“Why can’t I be more like her?”
Though we may never admit it, most of us are guilty of comparing ourselves to the person next to us. No offense to this person, she’s great! However, this kind of constant comparing ourselves to each other is so damaging to our spirits. I have felt especially moved to talk about this subject recently, partially due to my own personal struggles with this as well as being tired of seeing so many awesome people constantly talk themselves down.
We all have feelings of inadequacy at times. Not skinny enough, smart enough, wealthy enough, creative enough, funny enough, likable enough, productive enough. The list goes on, and if we live too much inside our own heads this can become all-consuming. I believe part of the reason we have these thoughts is that we all do have this inherent drive to be the best versions of ourselves. Therefore, we analyze ourselves, pinpoint our short-comings, and try to find ways to improve ourselves in these areas.
However, what ends up happening is that we may attempt to improve ourselves in these areas, but change is hard. We struggle to make these great improvements in ourselves, and in-turn beat ourselves up even more because we are not living up to our self-perceived potential. Or, perhaps we are so frozen by the realization of our short-comings that we do not even attempt change. We wallow in our self-pity, and conclude that it is pointless to attempt change or self-improvement. Either way, these thoughts lead to a snow-ball of negative self-talk that weighs us down and breaks our spirit.
How do we stop this cycle of negative self-talk resulting in feelings of inadequacy?
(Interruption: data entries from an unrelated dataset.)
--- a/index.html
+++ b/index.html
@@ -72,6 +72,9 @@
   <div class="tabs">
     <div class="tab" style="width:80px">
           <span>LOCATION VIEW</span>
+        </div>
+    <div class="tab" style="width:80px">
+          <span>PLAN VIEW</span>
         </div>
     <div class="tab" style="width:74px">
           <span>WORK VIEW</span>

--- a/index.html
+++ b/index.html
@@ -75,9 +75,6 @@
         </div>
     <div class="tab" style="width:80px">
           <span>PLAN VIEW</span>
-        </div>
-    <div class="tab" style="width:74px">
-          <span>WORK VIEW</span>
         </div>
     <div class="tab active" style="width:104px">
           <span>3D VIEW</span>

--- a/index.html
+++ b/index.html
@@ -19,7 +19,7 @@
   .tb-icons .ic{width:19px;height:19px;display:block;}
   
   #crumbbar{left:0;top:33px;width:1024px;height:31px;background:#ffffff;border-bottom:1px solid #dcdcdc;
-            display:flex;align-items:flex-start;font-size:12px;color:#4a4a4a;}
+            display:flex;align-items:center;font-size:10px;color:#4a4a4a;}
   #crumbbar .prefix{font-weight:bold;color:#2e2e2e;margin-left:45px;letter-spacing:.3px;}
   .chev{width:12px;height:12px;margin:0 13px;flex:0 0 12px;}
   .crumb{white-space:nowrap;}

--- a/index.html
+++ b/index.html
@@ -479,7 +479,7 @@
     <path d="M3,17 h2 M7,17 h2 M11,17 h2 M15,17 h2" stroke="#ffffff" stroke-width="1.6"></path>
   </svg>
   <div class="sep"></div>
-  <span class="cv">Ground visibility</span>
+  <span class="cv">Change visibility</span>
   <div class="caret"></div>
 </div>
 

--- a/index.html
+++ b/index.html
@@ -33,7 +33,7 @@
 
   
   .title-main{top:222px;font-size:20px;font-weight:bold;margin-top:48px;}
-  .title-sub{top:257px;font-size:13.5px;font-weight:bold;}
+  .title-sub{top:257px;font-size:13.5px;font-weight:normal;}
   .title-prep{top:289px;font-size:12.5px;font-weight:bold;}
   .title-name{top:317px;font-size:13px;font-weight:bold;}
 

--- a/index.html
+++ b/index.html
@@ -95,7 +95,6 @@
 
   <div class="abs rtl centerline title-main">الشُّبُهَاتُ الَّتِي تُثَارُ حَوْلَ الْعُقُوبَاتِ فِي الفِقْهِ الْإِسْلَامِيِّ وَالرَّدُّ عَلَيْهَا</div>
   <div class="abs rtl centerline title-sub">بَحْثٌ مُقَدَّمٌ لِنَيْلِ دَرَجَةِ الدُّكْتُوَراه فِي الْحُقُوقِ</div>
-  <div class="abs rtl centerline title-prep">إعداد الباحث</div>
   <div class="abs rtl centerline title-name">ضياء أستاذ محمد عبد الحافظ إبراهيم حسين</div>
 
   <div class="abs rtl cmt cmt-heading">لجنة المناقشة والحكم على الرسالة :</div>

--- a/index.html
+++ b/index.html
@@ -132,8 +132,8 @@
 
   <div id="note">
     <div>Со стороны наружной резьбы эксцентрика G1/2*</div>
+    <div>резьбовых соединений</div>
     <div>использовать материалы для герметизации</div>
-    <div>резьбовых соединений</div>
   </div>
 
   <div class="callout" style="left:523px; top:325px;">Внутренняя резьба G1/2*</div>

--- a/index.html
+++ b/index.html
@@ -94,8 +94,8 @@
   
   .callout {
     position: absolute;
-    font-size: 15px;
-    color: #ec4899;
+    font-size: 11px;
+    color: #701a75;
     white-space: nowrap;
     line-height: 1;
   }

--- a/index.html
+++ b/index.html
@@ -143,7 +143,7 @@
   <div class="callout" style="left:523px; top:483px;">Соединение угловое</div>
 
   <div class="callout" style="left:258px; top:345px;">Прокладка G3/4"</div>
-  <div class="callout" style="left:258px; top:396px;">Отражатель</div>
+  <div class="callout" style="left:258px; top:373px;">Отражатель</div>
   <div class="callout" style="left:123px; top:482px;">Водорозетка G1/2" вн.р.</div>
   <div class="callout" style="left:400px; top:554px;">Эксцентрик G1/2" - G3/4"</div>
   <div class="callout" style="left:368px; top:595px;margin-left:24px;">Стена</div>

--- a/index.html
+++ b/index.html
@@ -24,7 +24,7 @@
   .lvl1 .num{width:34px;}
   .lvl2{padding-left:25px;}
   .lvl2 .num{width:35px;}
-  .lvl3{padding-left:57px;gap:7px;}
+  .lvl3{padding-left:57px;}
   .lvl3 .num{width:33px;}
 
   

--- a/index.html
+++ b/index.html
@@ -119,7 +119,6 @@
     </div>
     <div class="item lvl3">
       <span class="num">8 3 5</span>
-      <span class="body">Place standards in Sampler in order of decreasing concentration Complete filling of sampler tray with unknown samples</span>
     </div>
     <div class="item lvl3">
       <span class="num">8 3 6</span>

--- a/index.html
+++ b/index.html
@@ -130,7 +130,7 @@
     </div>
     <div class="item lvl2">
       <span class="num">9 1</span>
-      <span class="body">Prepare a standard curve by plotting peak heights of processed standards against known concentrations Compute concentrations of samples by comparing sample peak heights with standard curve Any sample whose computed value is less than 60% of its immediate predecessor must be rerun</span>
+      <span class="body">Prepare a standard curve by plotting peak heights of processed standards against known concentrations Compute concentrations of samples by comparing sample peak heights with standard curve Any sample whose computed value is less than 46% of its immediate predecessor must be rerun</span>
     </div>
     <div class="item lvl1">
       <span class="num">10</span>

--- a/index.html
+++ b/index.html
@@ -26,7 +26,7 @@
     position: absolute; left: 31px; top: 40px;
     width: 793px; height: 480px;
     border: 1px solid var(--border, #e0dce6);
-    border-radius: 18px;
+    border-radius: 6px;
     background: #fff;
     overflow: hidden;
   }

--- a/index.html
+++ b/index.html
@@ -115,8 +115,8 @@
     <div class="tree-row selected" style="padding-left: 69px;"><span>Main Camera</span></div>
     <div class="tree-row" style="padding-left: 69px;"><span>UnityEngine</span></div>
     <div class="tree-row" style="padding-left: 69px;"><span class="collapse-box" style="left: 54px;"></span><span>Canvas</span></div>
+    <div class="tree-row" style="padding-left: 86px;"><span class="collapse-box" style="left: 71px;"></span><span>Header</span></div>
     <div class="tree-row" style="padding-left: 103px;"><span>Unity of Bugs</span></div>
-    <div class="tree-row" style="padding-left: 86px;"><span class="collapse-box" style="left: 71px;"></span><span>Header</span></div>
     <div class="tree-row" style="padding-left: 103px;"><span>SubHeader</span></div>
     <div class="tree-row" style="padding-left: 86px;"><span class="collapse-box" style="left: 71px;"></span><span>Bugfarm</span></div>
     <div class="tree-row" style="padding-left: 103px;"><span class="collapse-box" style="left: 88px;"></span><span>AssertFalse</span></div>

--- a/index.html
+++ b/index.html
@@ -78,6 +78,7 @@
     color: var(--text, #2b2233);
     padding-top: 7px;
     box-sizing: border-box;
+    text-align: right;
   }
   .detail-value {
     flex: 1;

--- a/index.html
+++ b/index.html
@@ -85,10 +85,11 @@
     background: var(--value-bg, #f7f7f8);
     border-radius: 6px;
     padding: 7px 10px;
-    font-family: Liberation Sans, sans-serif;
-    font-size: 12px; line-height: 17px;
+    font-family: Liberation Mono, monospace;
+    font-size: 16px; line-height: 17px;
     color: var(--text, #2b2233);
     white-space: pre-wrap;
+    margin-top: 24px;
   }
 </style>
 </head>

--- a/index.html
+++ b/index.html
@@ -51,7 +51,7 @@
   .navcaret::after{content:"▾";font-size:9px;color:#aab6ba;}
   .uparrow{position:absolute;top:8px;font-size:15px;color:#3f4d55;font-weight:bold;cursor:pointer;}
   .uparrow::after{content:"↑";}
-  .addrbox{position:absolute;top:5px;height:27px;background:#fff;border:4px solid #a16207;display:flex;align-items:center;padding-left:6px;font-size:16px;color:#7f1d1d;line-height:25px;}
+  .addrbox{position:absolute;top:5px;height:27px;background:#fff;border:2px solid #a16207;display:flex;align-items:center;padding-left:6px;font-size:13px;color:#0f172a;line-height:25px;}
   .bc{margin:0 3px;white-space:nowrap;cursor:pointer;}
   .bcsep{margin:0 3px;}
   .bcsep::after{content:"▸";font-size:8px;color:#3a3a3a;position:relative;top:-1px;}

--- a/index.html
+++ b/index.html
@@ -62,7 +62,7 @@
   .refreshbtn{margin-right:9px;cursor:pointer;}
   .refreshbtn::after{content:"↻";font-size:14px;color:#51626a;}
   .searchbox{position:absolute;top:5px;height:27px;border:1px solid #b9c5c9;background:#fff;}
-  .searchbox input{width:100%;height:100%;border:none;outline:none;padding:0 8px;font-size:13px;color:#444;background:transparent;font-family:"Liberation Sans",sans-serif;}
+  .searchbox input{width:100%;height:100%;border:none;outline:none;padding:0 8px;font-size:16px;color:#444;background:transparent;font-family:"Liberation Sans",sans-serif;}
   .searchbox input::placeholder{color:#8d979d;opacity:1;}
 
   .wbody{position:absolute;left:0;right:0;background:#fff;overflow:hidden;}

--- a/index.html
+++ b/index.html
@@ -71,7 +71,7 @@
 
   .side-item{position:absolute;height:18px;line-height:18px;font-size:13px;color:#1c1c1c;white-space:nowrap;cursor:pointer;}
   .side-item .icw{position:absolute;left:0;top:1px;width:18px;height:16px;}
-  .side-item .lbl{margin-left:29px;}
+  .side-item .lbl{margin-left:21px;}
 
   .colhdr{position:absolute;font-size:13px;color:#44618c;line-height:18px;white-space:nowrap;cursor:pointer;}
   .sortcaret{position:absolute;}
Let me tell you something right now sister. You. Are. Enough. You are truly, beautifully, and endlessly enough. You are SO much more than your monetary income, your dress size, your career, the car you drive, the dirty dishes in your sink, that important project that did not turn out the way you wanted, and especially more than someone else’s negative opinion of you. Because you see, I don’t think we feel bad about our actual short-comings, but we are afraid that other people will recognize them and think we are inadequate because of them. If someone does, then shame on them. Show me one person who has no flaws, and I will show you a fake and a phony.
We are human. Wonderful and magnificently made in God’s likeness. Though we are not perfect like Him, if we are made in his likeness then how can we have such disapproval of ourselves? We are not made to do it all. We are not made to be perfect in every aspect of our lives. We are called to be the best versions of ourselves in order to share our gifts and talents with the world, but not everybody can perfect every part of their lives. Not everybody can work 40 hours a week, plus keep a perfectly tidy home, plus raise perfect children, plus cook a homemade meal every night, plus have all the clothes put away, plus exercise and keep an awesome body, plus pursue outside interests to keep ourselves interesting, plus keep a smile plastered onto our faces and be the most joyful person to be around. We just cannot do this! And I want you to know this is perfectly fine!
You need time to rest, relax, and rejuvenate. You need time for this so you can bring the best version of yourself to the things and people who are most important to you in your life, rather than to every single person and endeavor you encounter. And I guarantee you this, you mean so much and make someone’s life so much better just because you are in it. Think about that for a second. You! Unique and beautiful you, make someone else’s life worth living. Now that is a HUGE accomplishment; that simply existing would be such an enhancement to someone’s life.
You’re doing it without even trying, and that says a lot about you and your heart.
Alright, so maybe out logical brain can remind us “I am enough,” but how to we defeat these voices in our heads that tell us we are not? How do we defeat our enemies who try to make us feel like we are not enough? I have a few specific actions that you may try on the days the devil is making you feel low.
Make a list every day of all the things you accomplished that day. The action of writing down your accomplishments of the day and seeing them in front of you can help you see that you probably accomplished more than you thought. Don’t leave anything out! That phone call to your mother? That counts! That phone call probably meant the world to her, so write down every little thing. No matter how seemingly big or small.
Intentionally doing something good for someone else without expectations of the favor being returned. Any small good-deed can be an instant boost for your feelings of adequacy. Holding the door open for someone, buying the person’s lunch in line behind you, calling up an old friend just to let them know you’re thinking of them. Each self-less act is a blessing to another person. That person could be having the worst day of their life, or they could just be having a bad day and need a bright spot. Either way, there’s a very good possibility that you will be that bright spot, making you incredibly vital and important to this person. Even a perfect stranger. Never underestimate the power of a good deed.
When all else fails, just remember that God made you to be uniquely different from everyone else on this earth. He created you with special talents and gifts that NOBODY else possesses in the way that you do. There is someone in this world that you are their entire world. So regardless of the bad days, the haters, and the demons in your own head remember these things. Remember the amazing blessings and gifts God has given you, making you a gift to the world.